# [RECORDS PROVIDED]
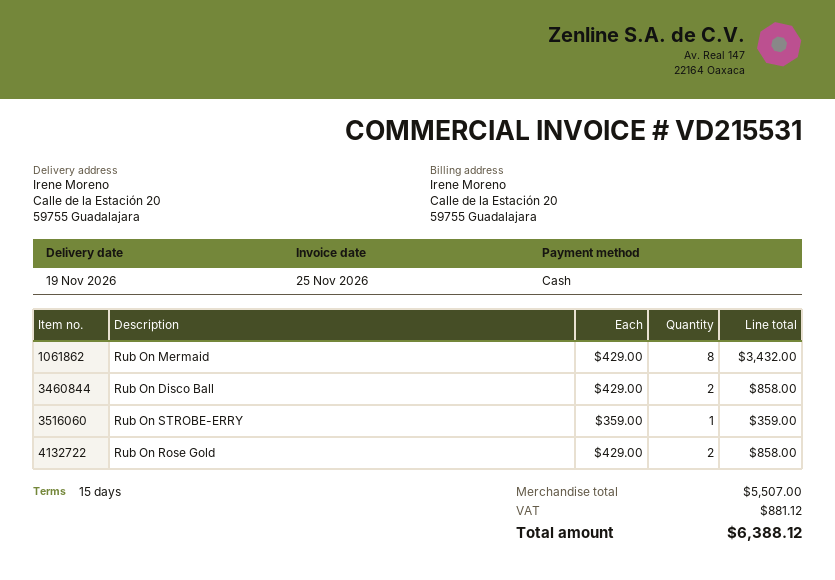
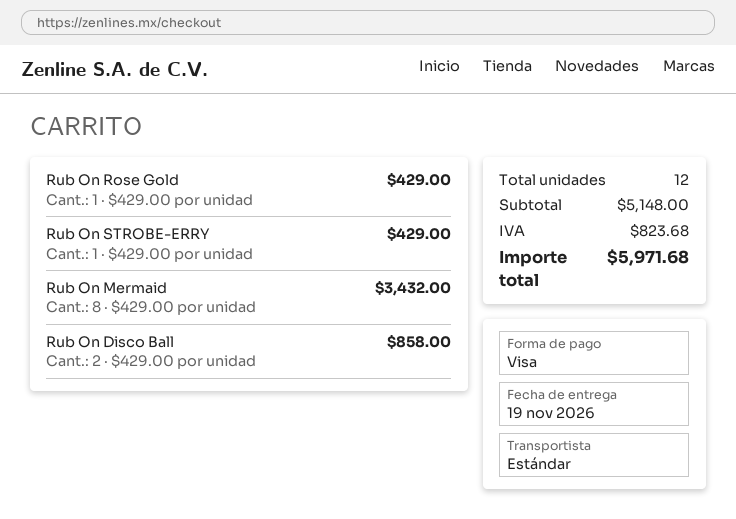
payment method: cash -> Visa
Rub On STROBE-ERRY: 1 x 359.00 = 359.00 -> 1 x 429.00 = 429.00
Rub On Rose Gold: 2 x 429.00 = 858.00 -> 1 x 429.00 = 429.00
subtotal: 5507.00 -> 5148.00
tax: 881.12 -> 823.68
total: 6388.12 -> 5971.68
---
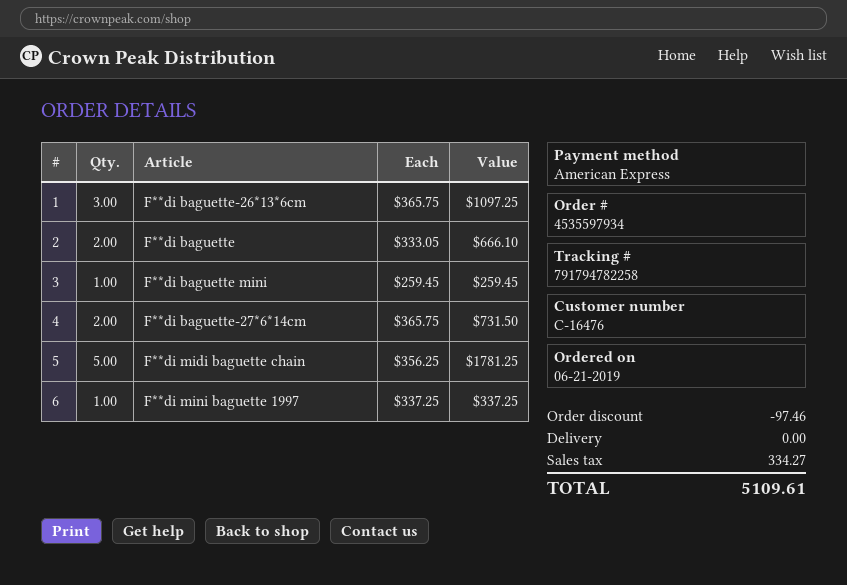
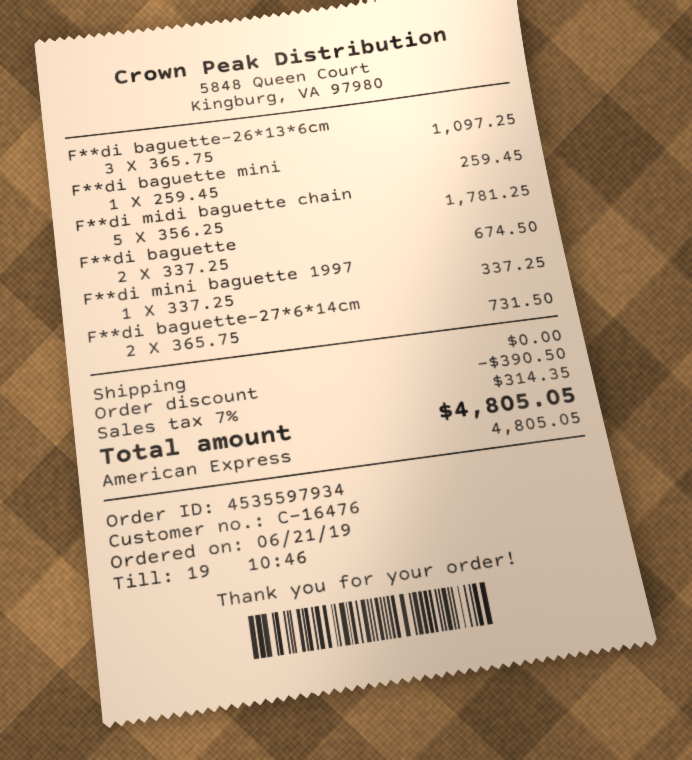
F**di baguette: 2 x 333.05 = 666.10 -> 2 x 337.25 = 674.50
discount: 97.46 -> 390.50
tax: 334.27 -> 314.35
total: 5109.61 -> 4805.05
...
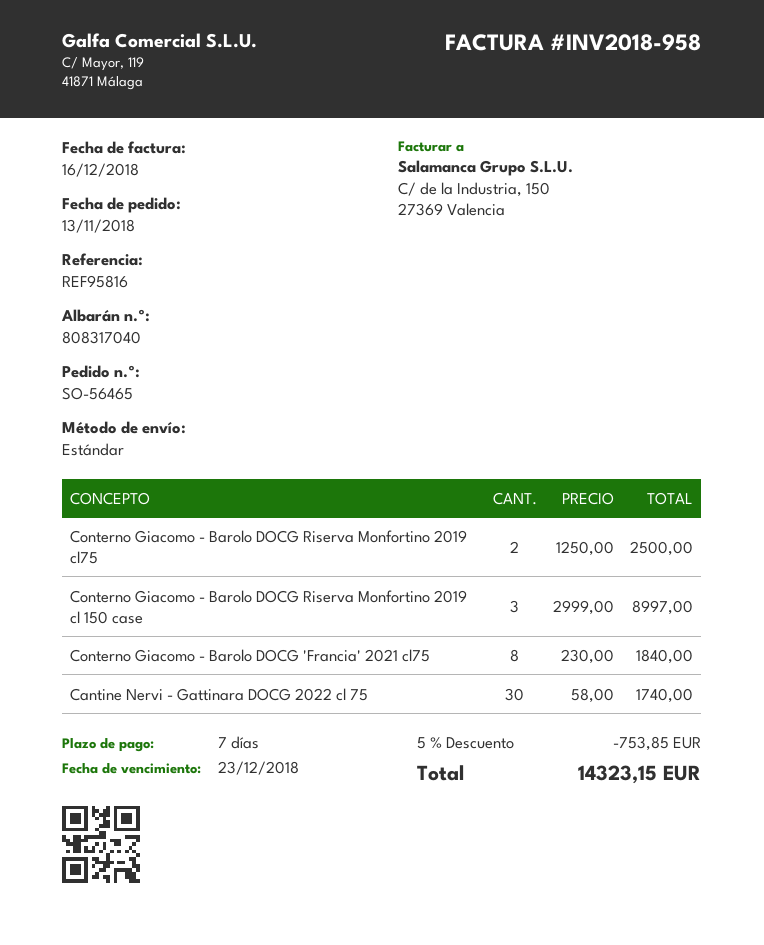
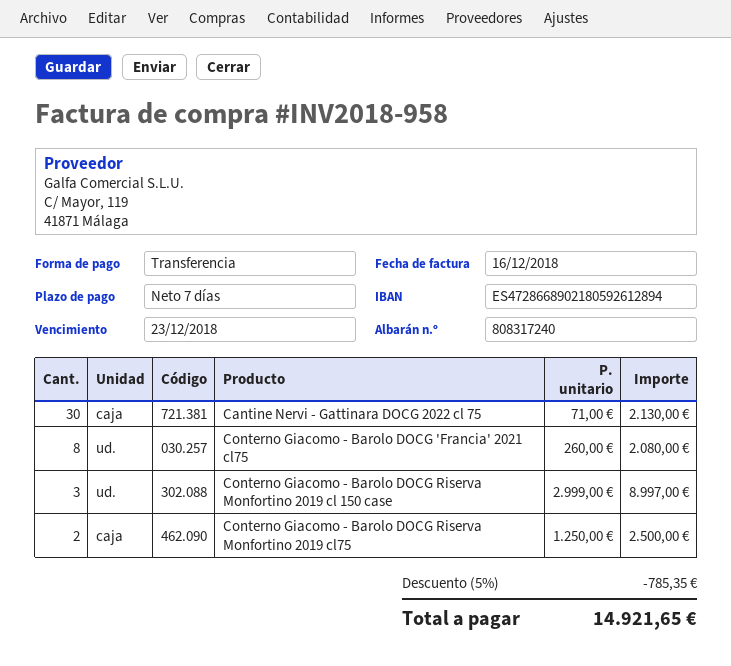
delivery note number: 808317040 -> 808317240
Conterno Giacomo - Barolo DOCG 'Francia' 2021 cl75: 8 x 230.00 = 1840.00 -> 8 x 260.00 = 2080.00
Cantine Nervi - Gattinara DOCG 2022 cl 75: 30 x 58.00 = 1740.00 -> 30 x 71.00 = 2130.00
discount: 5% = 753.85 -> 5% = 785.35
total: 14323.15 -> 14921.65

# [WHAT THE TASK ASKS]
Show each line of the material that includes the string "DOCG" by copying it.

# [OUTPUT]
Conterno Giacomo - Barolo DOCG 'Francia' 2021 cl75: 8 x 230.00 = 1840.00 -> 8 x 260.00 = 2080.00
Cantine Nervi - Gattinara DOCG 2022 cl 75: 30 x 58.00 = 1740.00 -> 30 x 71.00 = 2130.00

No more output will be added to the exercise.